1950年代の朝鮮戦争時に、アメリカ兵と韓国人との間で使われた言葉として記録されているピジンの例です。「韓国バンブー英語」と呼ばれています。かぐや姫でもないのにバンブーなんですね。

このように、ピジンというのは異言語話者同士が意思疎通を図るときに、その場しのぎ的に用いられ混成言語です。この名称は、かつて中国貿易の際に英語の「ビジネス」が中国語風に「ピジン」と発音されたことに由来するというのが通説です〔注4〕

言語の狭間で発生したピジンが定着して、一つの集団の母語となると、その言語はクレオールと呼ばれるようになります。

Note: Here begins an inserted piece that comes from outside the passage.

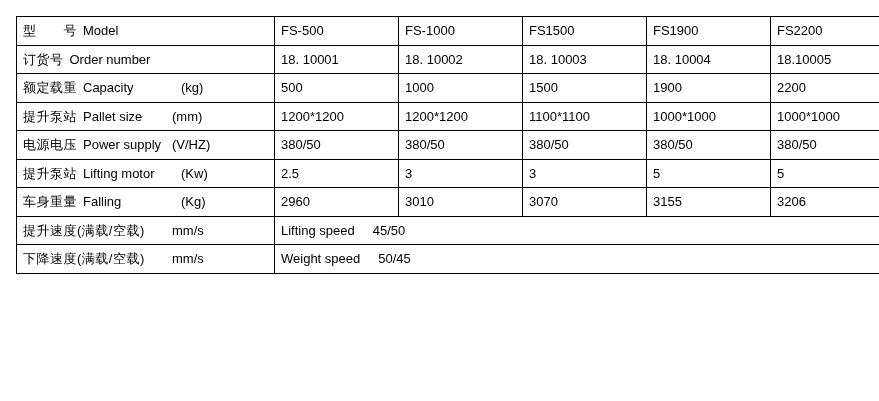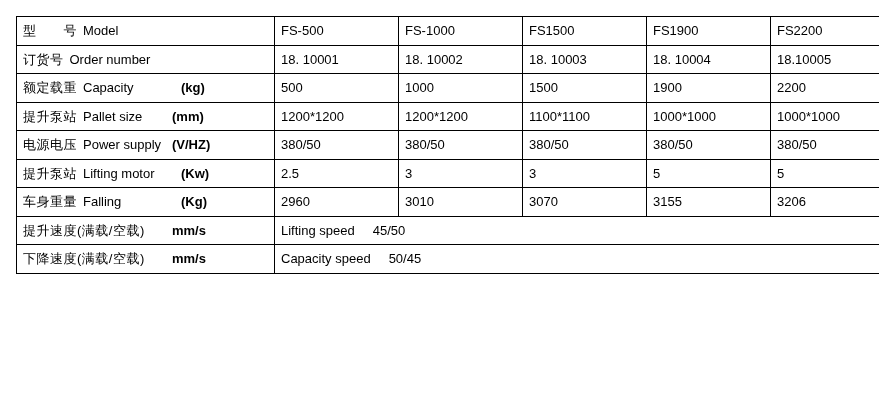"(kg)" .lbl-unit { font-weight: bold -> none }
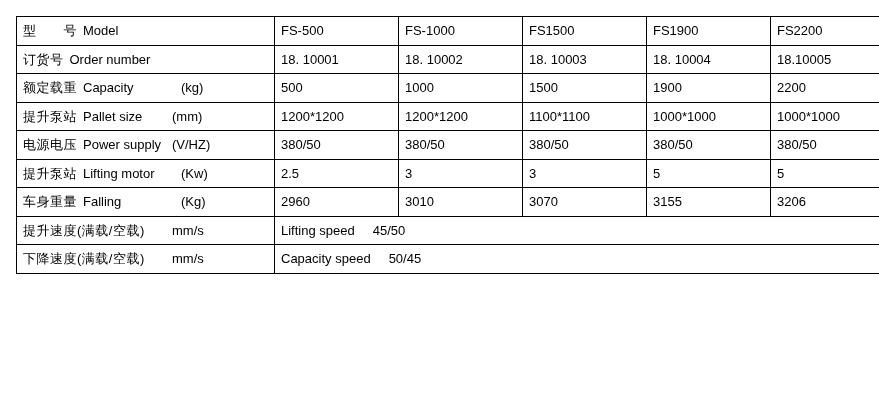"Capacity speed" span { text: Capacity -> Weight }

さて、上の韓国バンブー英語ですが、話し手と聞き手のそれぞれの言語能力は以下のような関係にあると想像できます。

英語韓国語日本語
米国人
韓国人△or〇

おそらくシンデレラの物語を語っているのはアメリカ兵で、聞いているのが韓国人でしょう。双方ともある程度の日本語を解するものと思われます。アメリカ兵は日本語の単語を知っていても韓国語は話せない。韓国人は少しは英語を解する。そして、アメリカ兵は相手がある程度の日本語を解することを知っている。そういう関係です。

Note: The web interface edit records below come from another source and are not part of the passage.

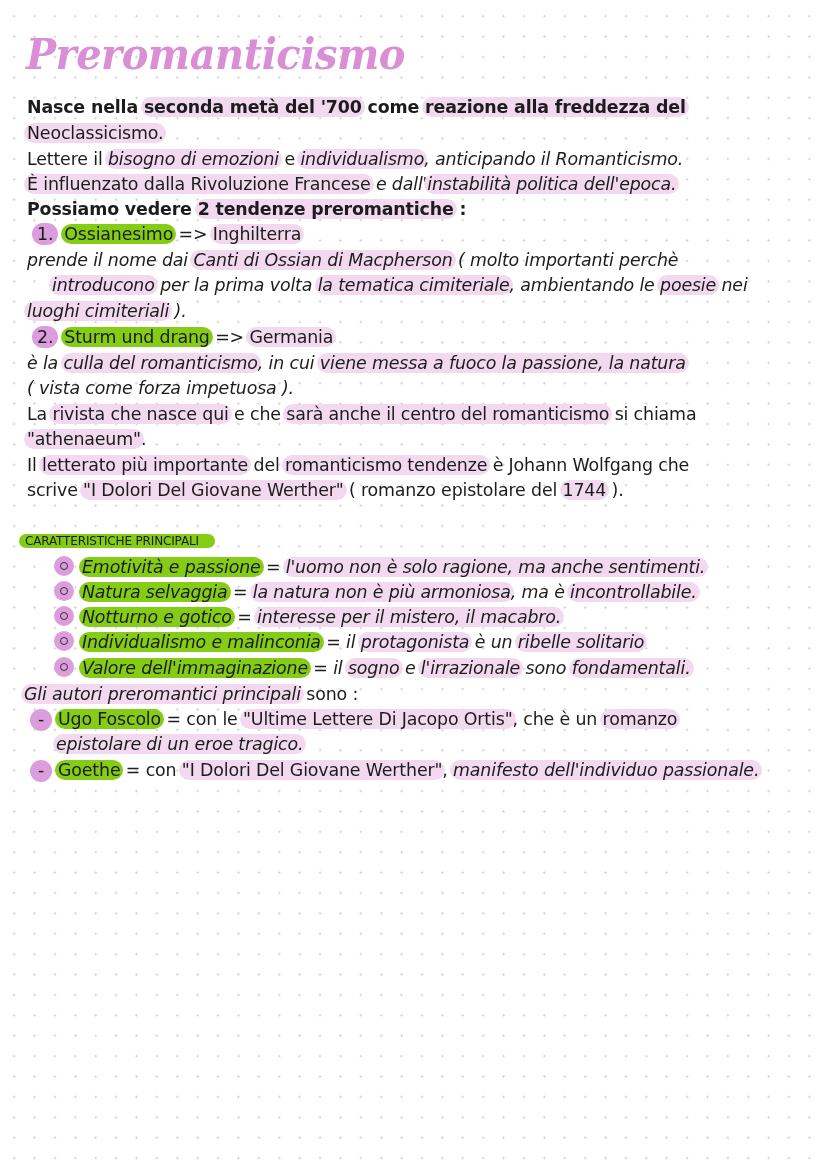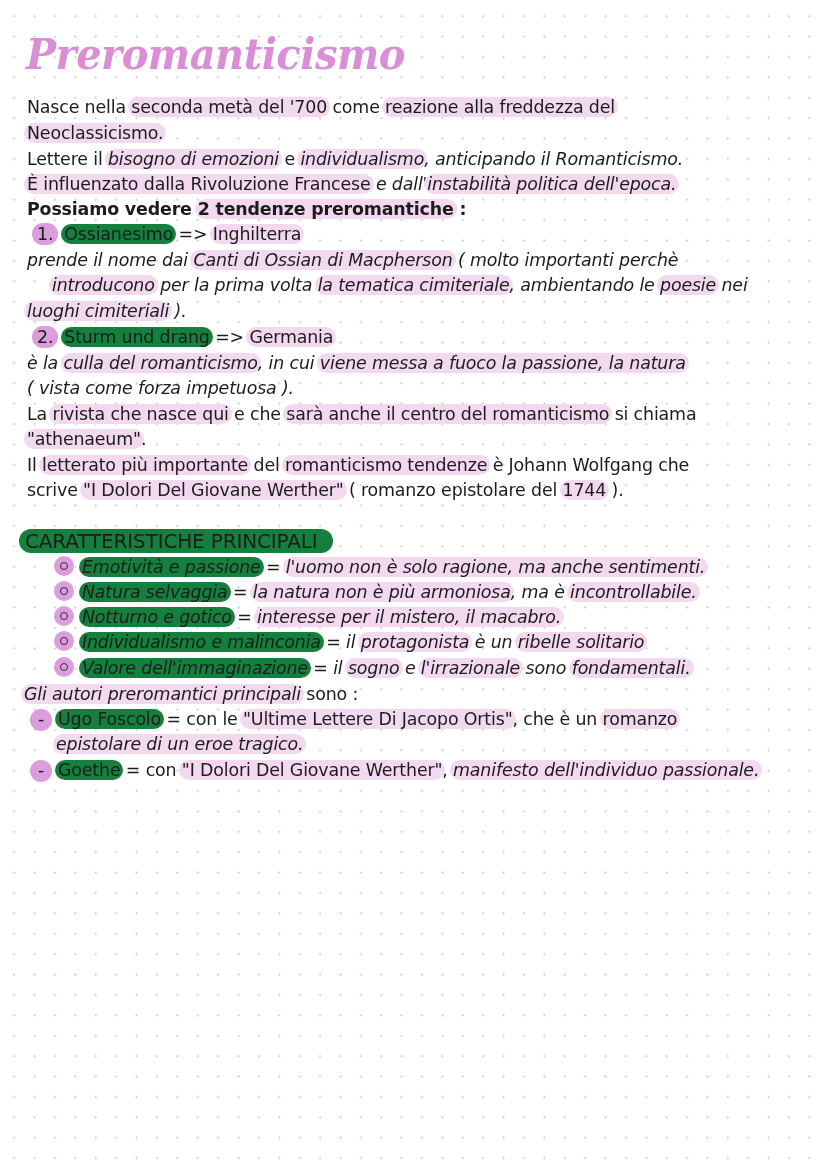"Nasce nella seconda metà del" div.line { font-weight: none -> bold }
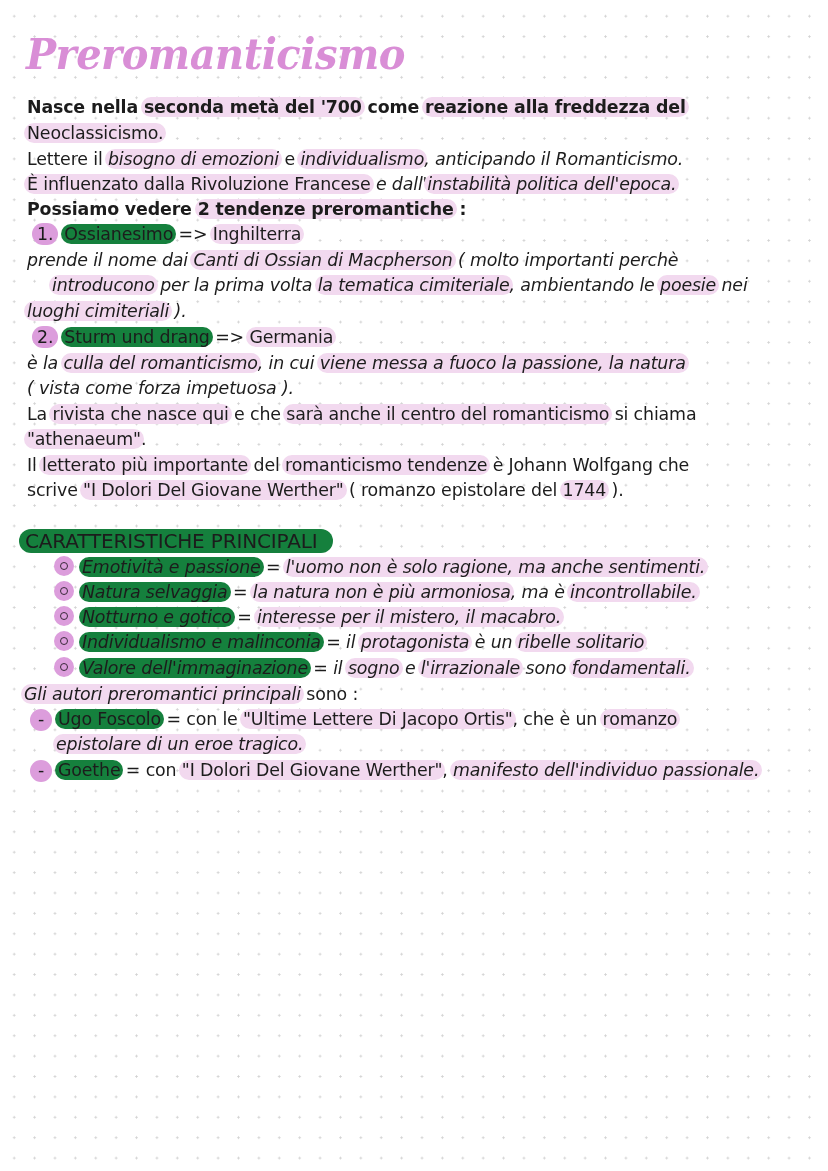"Ossianesimo" .hl-dark { background: #15803d -> #84cc16 }
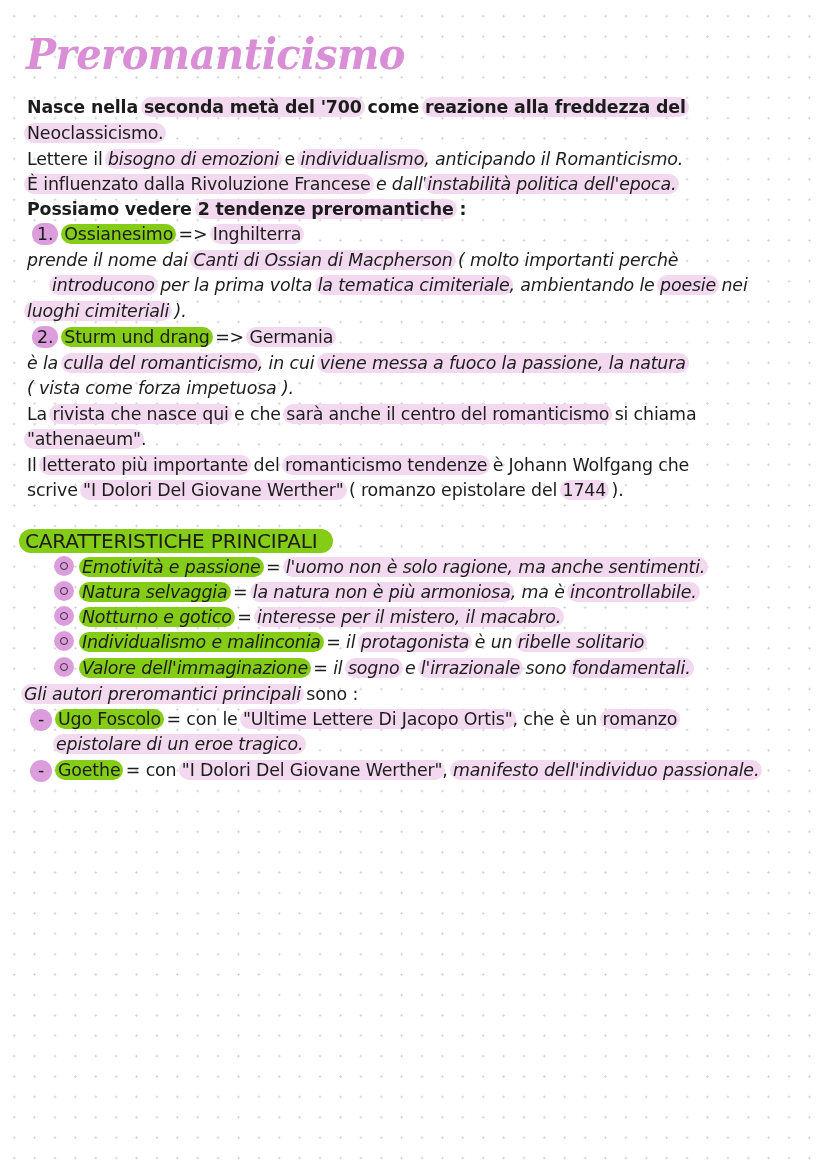"CARATTERISTICHE PRINCIPALI" div.line { font-size: 20px -> 12px }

表面的には、お互いに知っている言葉をちゃんぽんにして使っているように見えます。しかし、よく見てみると、この文章の骨格はほとんど英語です。これだけの英語を解する相手が、「たくさん」や「少し」に相当するmany, much, littleという単語を知らないと考える理由はないのではないでしょうか。言いたいことを伝えるという点では、むしろcardoやbeeruのように、英語発音では通じないかもしれない箇所での母音付加の方が理にかなった配慮だと言えます。

言葉は意味を伝えるだけではない

ではなぜ、アメリカ兵はmany, littleではなく、taksan, skoshiと言ったのでしょう。思うに、それは、少しでも聞き手に歩み寄ろうとする気持ちの表現だったのではないでしょうか。

1950年代の韓国人が、自分が日本語を解するということをどう思っていたのか、というところはちょっとひっかかりますけれども、おそらくアメリカ人はそこまで考えていなかったでしょう。ただ、自分はあなたの話す言葉を使えますよ、ということを示して、関係を築こうとしていたのです。

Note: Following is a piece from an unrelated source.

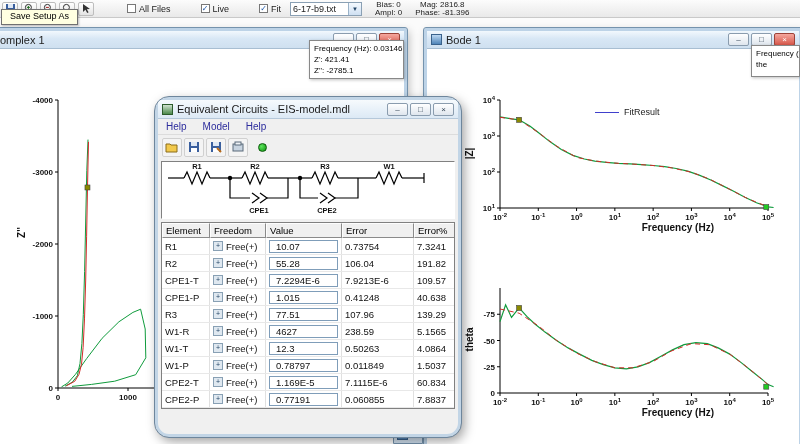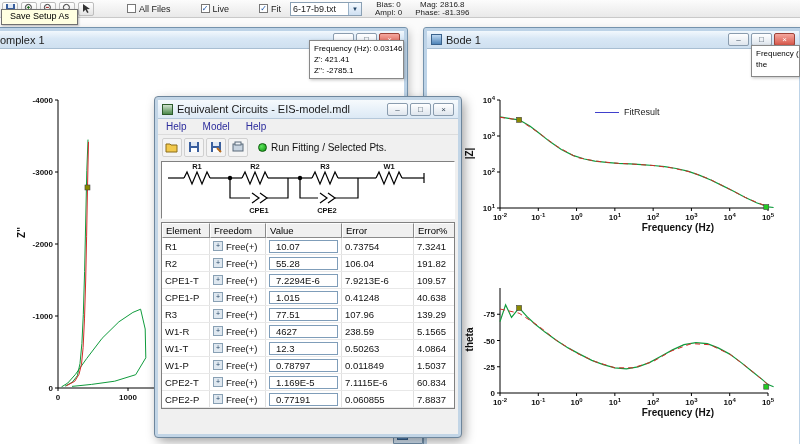"Equivalent Circuits - EIS-model.mdl" .dialog { border-radius: 3px -> 14px }
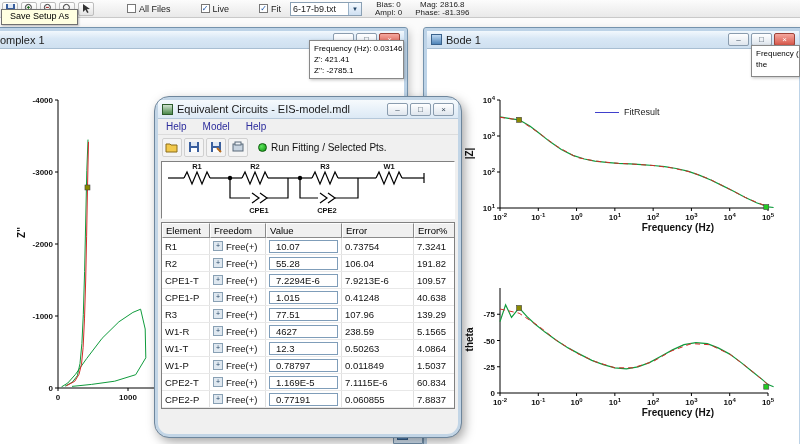"Run Fitting / Selected Pts." span { html: <span>Run Fitting / Selected Pts.</span> -> none }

この奇妙なシンデレラの物語の中に、言葉の本質の一端が浮き出ていると、私には思えます。言葉というのは、何かを伝えるということの前に、伝えたいという気持ちを表すものだということです。

このアメリカ兵は、ものすごく素朴な意味でシンデレラを「翻訳」していると見ることもできます。その姿勢は、聞き手の文化への同化です。王子さまのパーティーが開かれるのはSeoulで〔注5〕、演奏されるのは当時の大ヒット曲「支那の夜」(She Ain’t Got No Yo Yo)です。

翻訳において同化が基本だとか正しいとか言うつもりはありません。この同化は、聞き手への歩み寄りの気持ちの一つの現れにすぎません。大切なのは、翻訳においても、伝達する内容以前に、〈伝えようという気持ちの表明〉があるんじゃないかということです。

翻訳には、意味の伝達のほかに、その文章が醸し出す雰囲気や、引き起こす感情など、多層的な投影構造がありますが、そういったものはいわば意味の〈上〉に重なる層です。私たちは翻訳に際して、わりとそっちの方面には目が向きます。しかし、意味伝達よりももう一つ〈下〉にある、伝えようという基本的な気持ちのことも、忘れてはならないのだと思います。

ここまで書いてきて今ふと思ったのですが、「読みやすさ」という、よく言われる、しかし非常におおざっぱな要請も、実はこのことと底のところでつながっているのではないでしょうか。